▶ _DATASET EXCERPTS_:

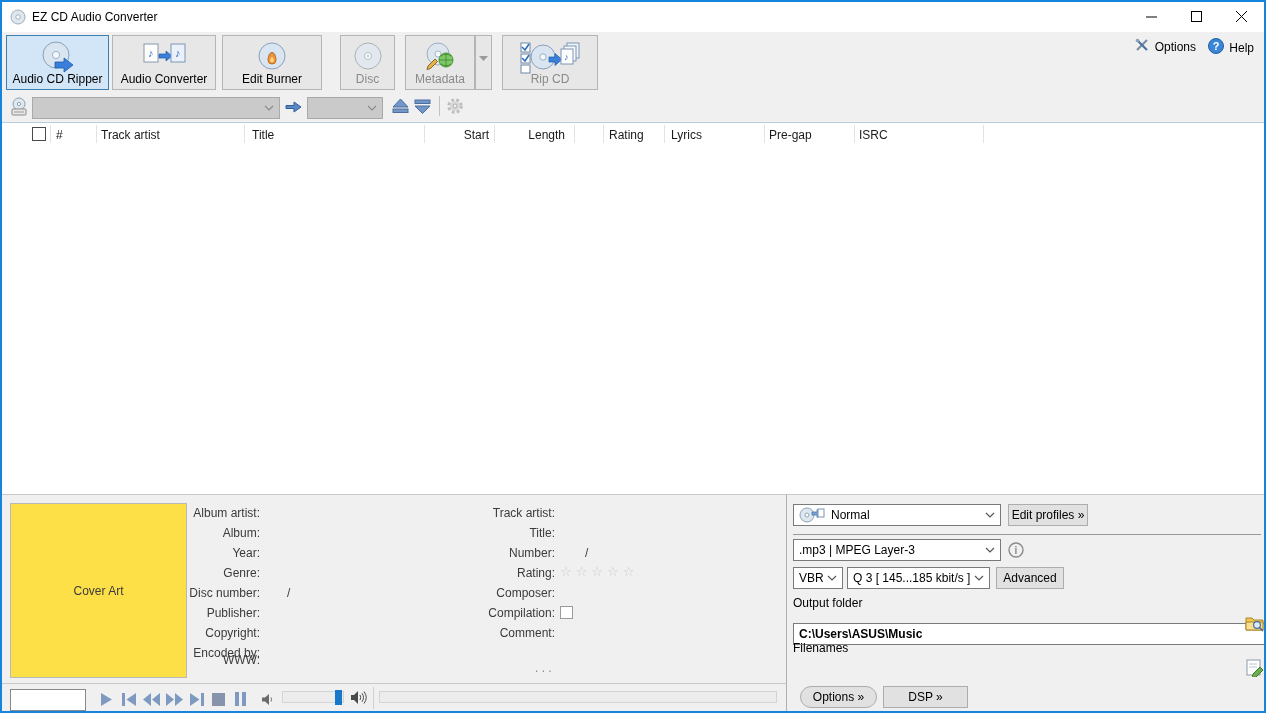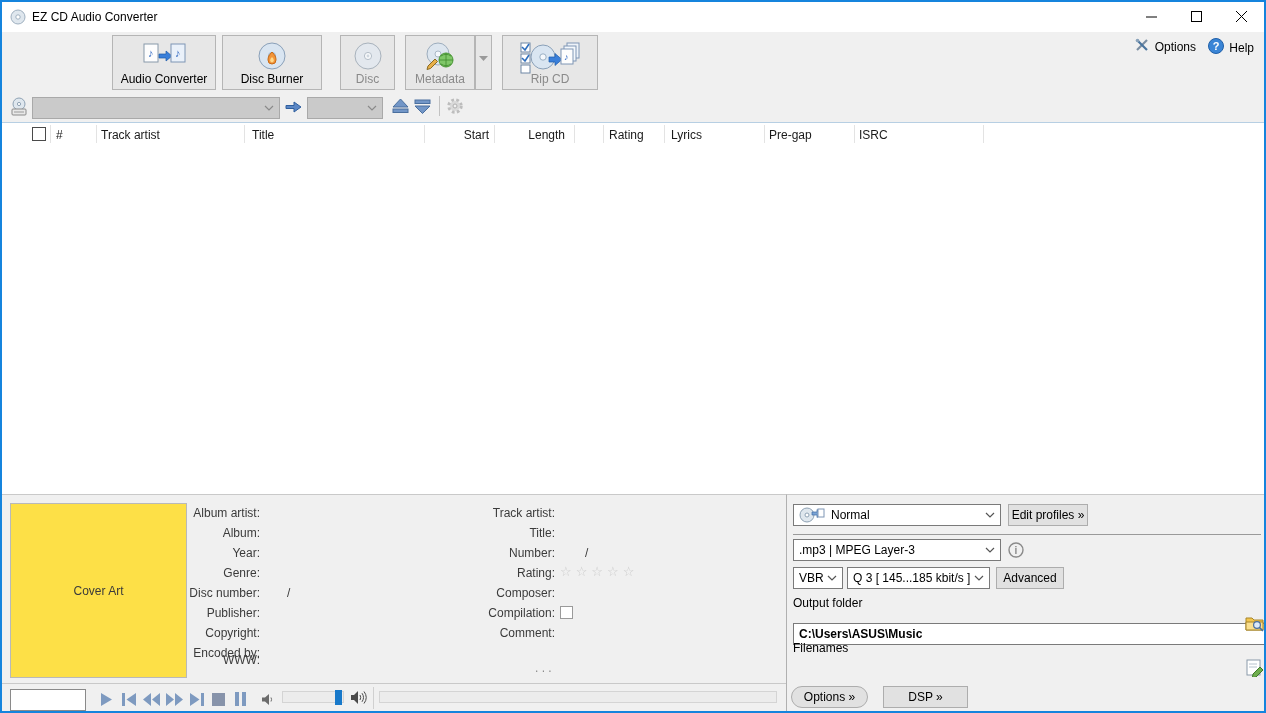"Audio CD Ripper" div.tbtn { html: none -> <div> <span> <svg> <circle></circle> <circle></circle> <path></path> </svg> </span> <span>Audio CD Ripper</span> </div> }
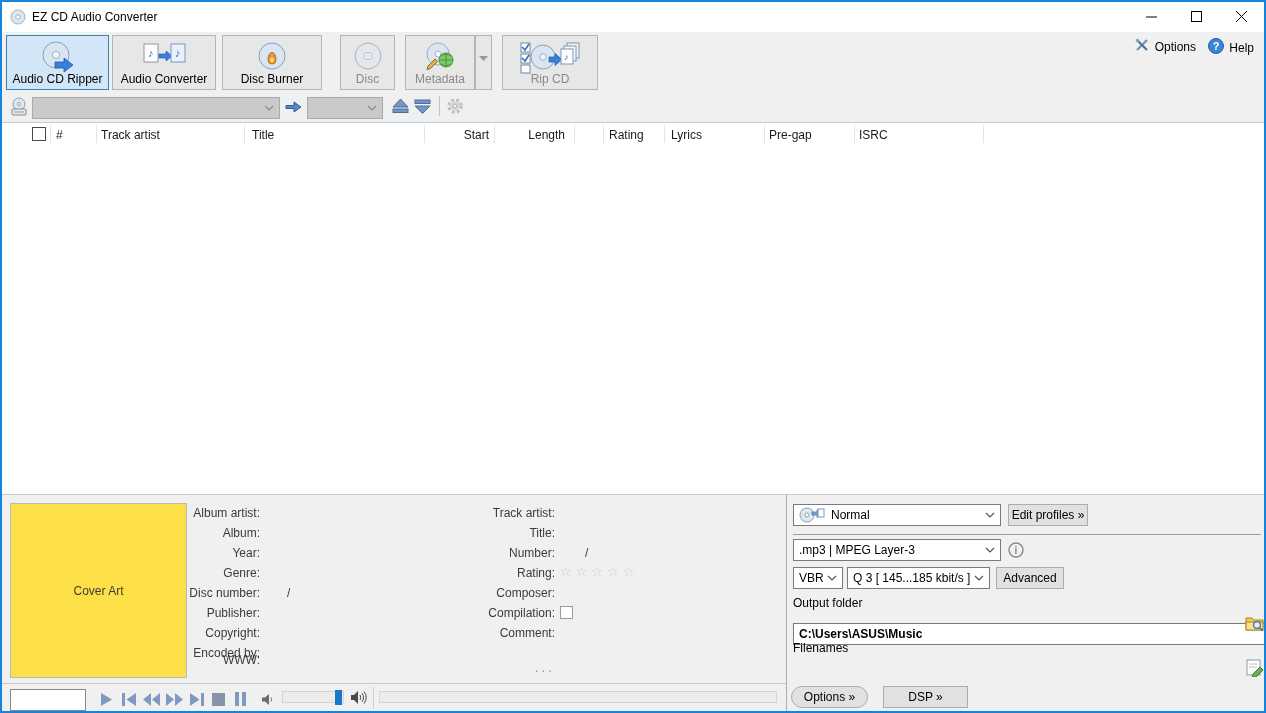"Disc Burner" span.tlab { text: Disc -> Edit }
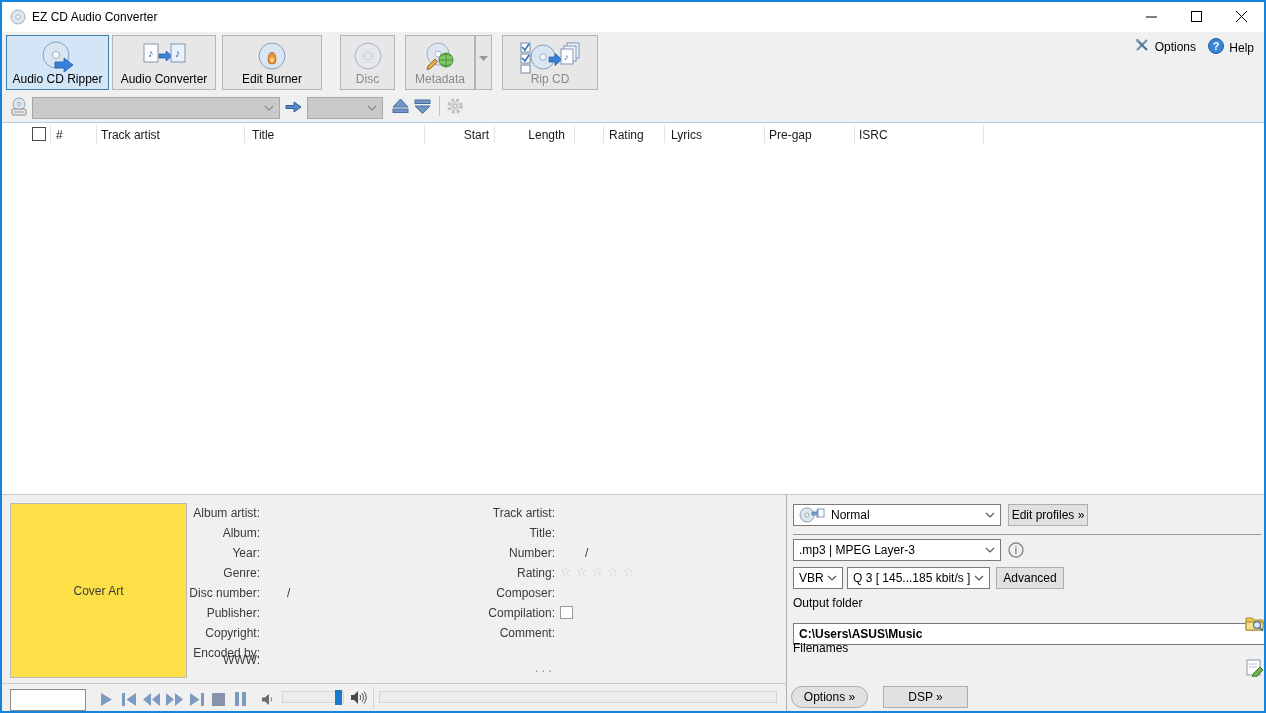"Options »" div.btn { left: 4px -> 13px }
---
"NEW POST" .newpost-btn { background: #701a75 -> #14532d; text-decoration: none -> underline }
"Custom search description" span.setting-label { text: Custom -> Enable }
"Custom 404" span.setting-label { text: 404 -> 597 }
* * *
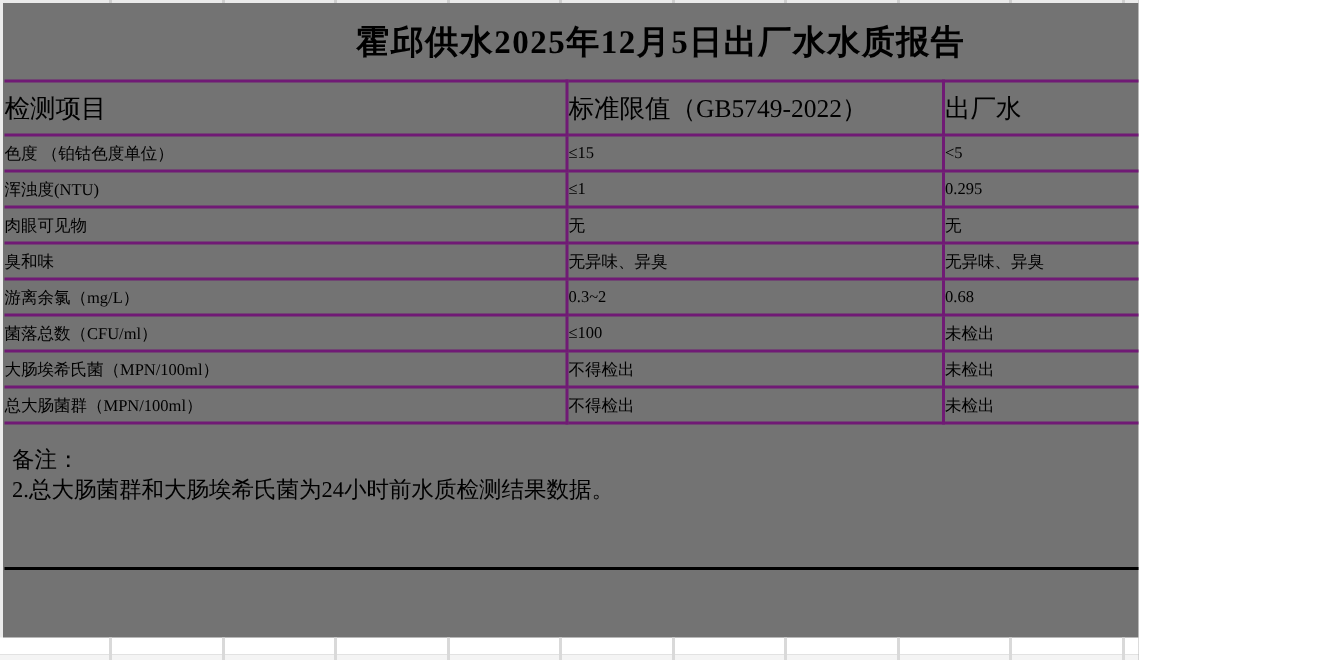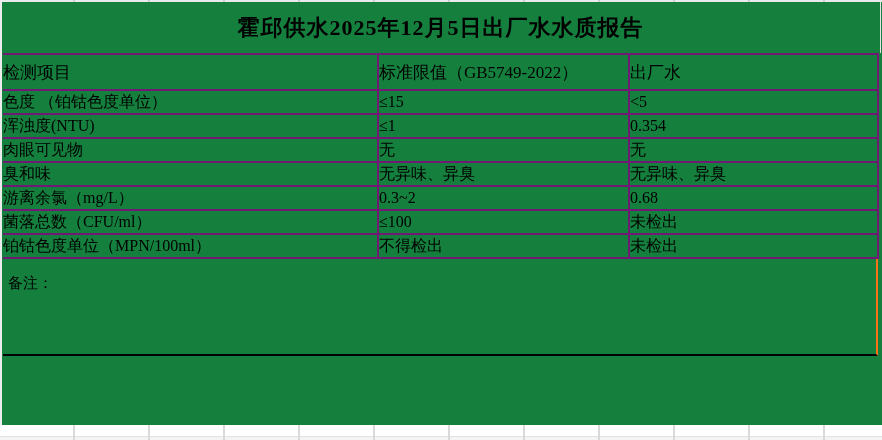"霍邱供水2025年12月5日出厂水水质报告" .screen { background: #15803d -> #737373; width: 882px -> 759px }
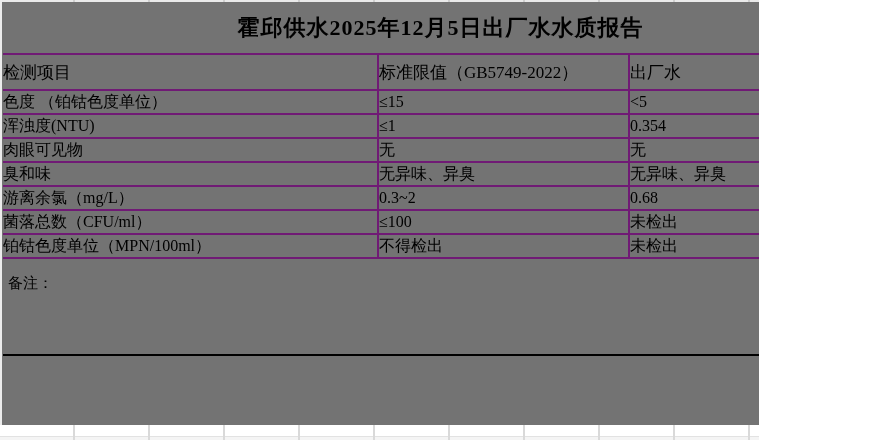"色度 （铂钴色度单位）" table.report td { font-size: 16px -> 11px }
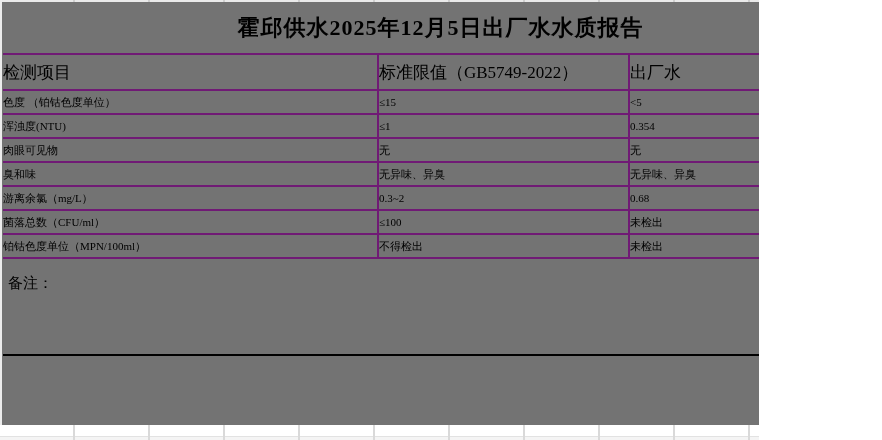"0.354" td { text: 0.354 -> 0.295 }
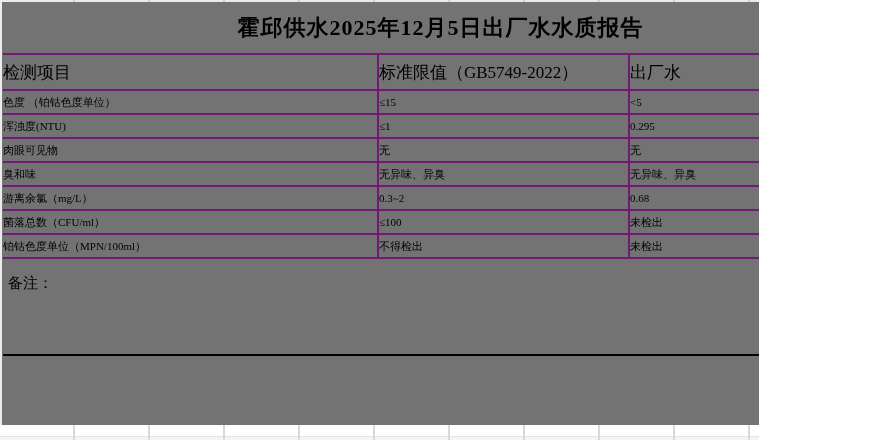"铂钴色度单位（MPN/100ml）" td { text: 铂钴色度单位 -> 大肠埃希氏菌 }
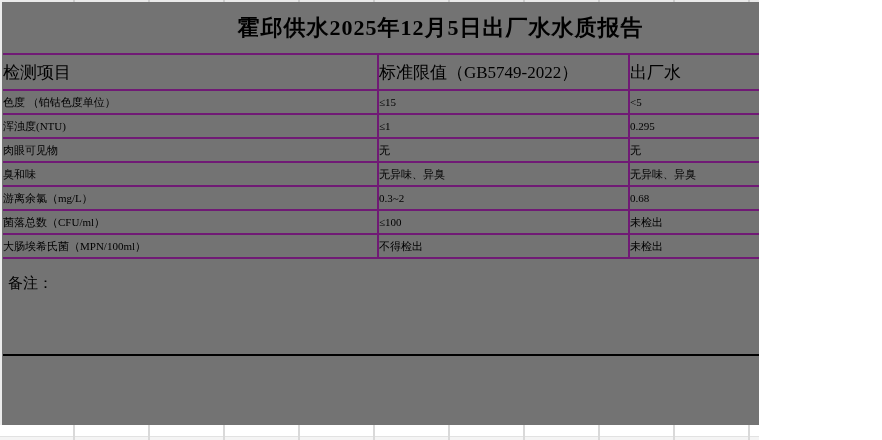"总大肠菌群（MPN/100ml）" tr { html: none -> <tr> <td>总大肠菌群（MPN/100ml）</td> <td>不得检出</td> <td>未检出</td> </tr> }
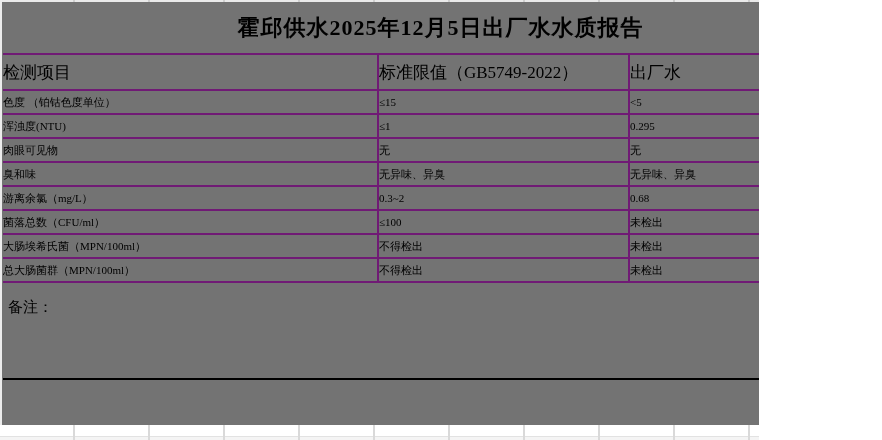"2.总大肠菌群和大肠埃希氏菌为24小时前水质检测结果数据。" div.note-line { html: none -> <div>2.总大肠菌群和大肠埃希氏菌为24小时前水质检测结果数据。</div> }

▶ _WHAT IS BEING ASKED_: What's needed is an exact copy of the lines above from the one with "-> <div> <span>" through the one with "left: 4px ->", both included; the pictures stay out.

▶ _WRITTEN SOLUTION_:
"Audio CD Ripper" div.tbtn { html: none -> <div> <span> <svg> <circle></circle> <circle></circle> <path></path> </svg> </span> <span>Audio CD Ripper</span> </div> }
"Disc Burner" span.tlab { text: Disc -> Edit }
"Options »" div.btn { left: 4px -> 13px }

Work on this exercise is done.